Ukip led the way to Brexit, but now the party is on less than 10 per cent in the polls. 

Ukip could be finished. Ukip has only ever had two MPs, but it held an outside influence on politics: without it, we’d probably never have had the EU referendum. But Brexit has turned Ukip into a single-issue party without an issue. Ukip’s sole remaining MP, Douglas Carswell, left the party in March 2017, and told Sky News’ Adam Boulton that there was “no point” to the party anymore. 

Not everyone in Ukip has given up, though: Nigel Farage told Peston on Sunday that Ukip “will survive”, and current leader Paul Nuttall will be contesting a seat this year. But Ukip is standing in fewer constituencies than last time thanks to a shortage of both money and people. Who benefits if Ukip is finished? It’s likely to be the Tories. 

Is Ukip finished? 

What are Ukip's poll ratings?

Ukip’s poll ratings peaked in June 2016 at 16 per cent. Since the leave campaign’s success, that has steadily declined so that Ukip is going into the 2017 general election on 4 per cent, according to the latest polls. If the polls can be trusted, that’s a serious collapse.

Can Ukip get anymore MPs?

In the 2015 general election Ukip contested nearly every seat and got 13 per cent of the vote, making it the third biggest party (although is only returned one MP). Now Ukip is reportedly struggling to find candidates and could stand in as few as 100 seats. Ukip leader Paul Nuttall will stand in Boston and Skegness, but both ex-leader Nigel Farage and donor Arron Banks have ruled themselves out of running this time.

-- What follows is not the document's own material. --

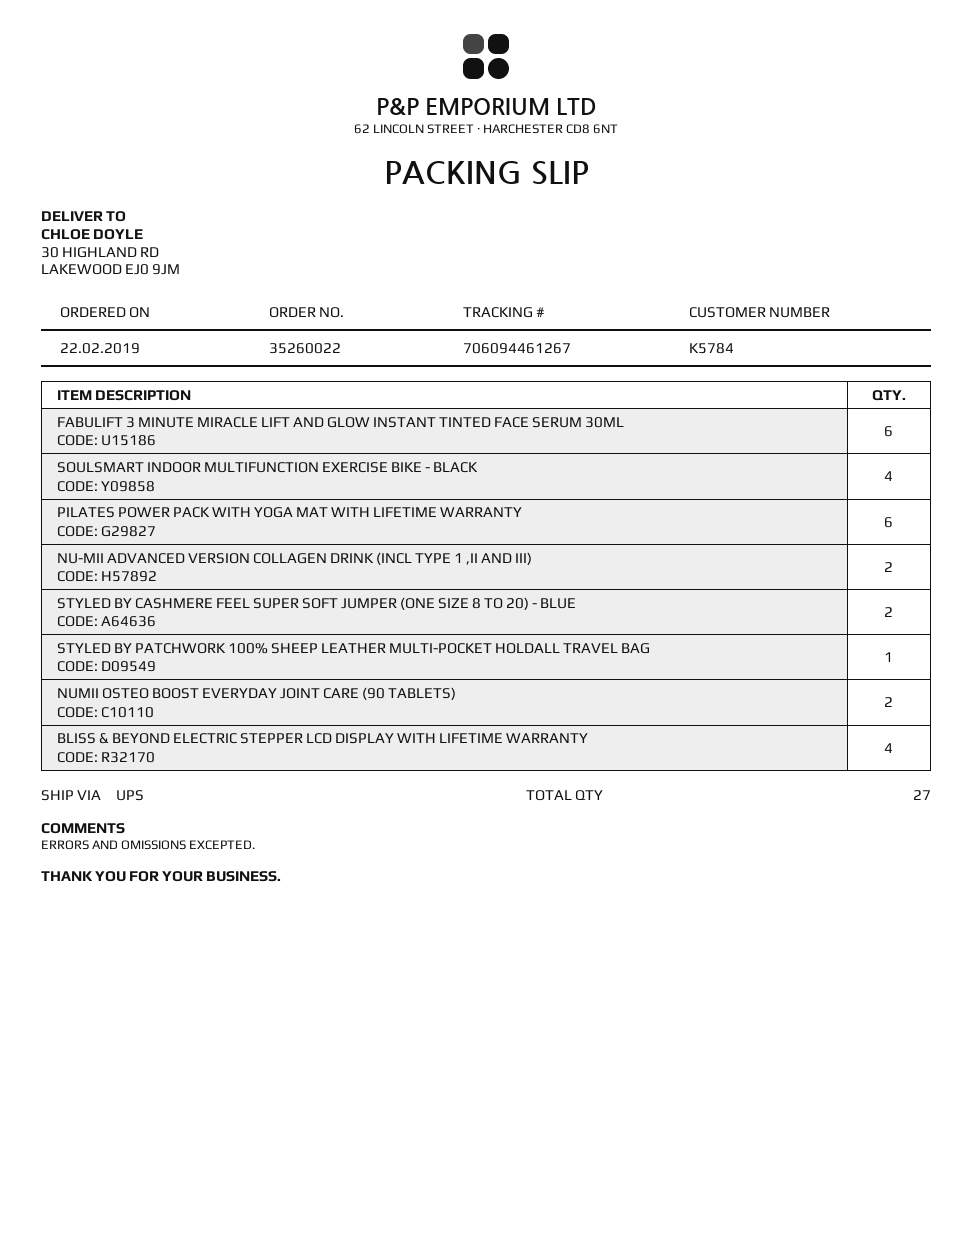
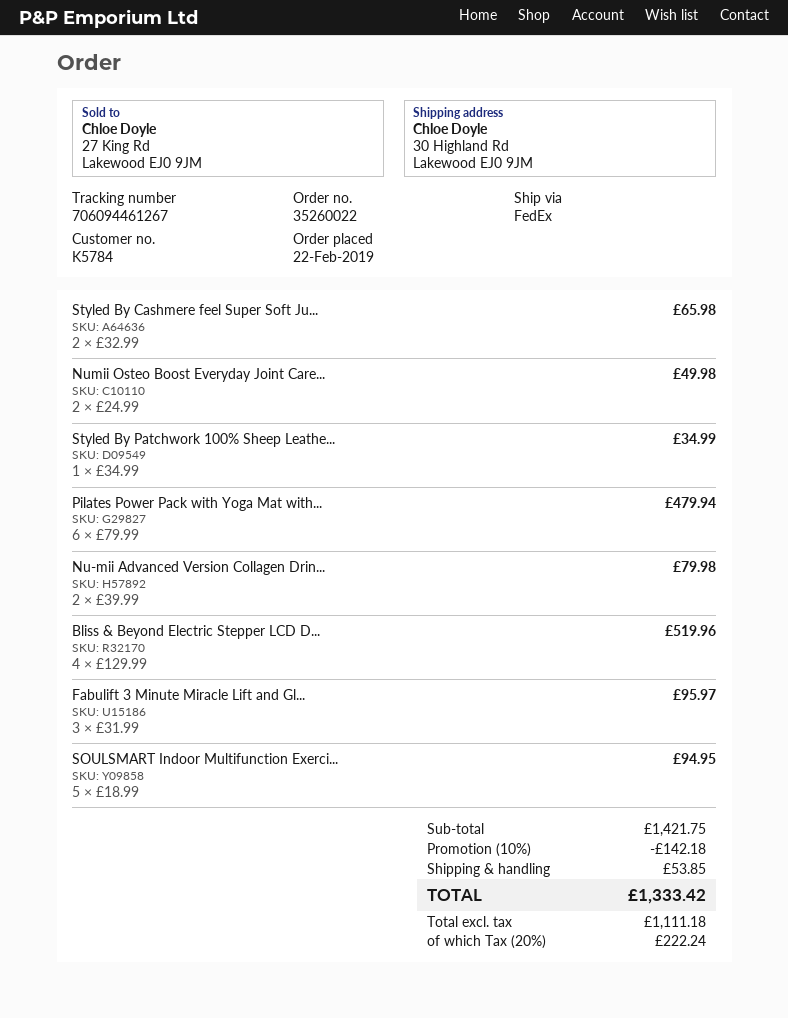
shipping method: UPS -> FedEx
FABULIFT 3 MINUTE MIRACLE LIFT AND GLOW INSTANT TINTED FACE SERUM 30ML: 6 -> 3
SOULSMART INDOOR MULTIFUNCTION EXERCISE BIKE - BLACK: 4 -> 5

How many members does Ukip have?

Ukip’s membership declined from 45,994 at the 2015 general election to 39,000 in 2016. That’s a worrying sign for any political party, which relies on grassroots memberships to put in the campaigning legwork.

What does Ukip's decline mean for Labour and the Conservatives? 

The rise of Ukip took votes from both the Conservatives and Labour, with a nationalist message that appealed to disaffected voters from both right and left. But the decline of Ukip only seems to be helping the Conservatives. Stephen Bush has written about how in Wales voting Ukip seems to have been a gateway drug for traditional Labour voters who are now backing the mainstream right; so the voters Ukip took from the Conservatives are reverting to the Conservatives, and the ones they took from Labour are transferring to the Conservatives too.

Ukip might be finished as an electoral force, but its influence on the rest of British politics will be felt for many years yet.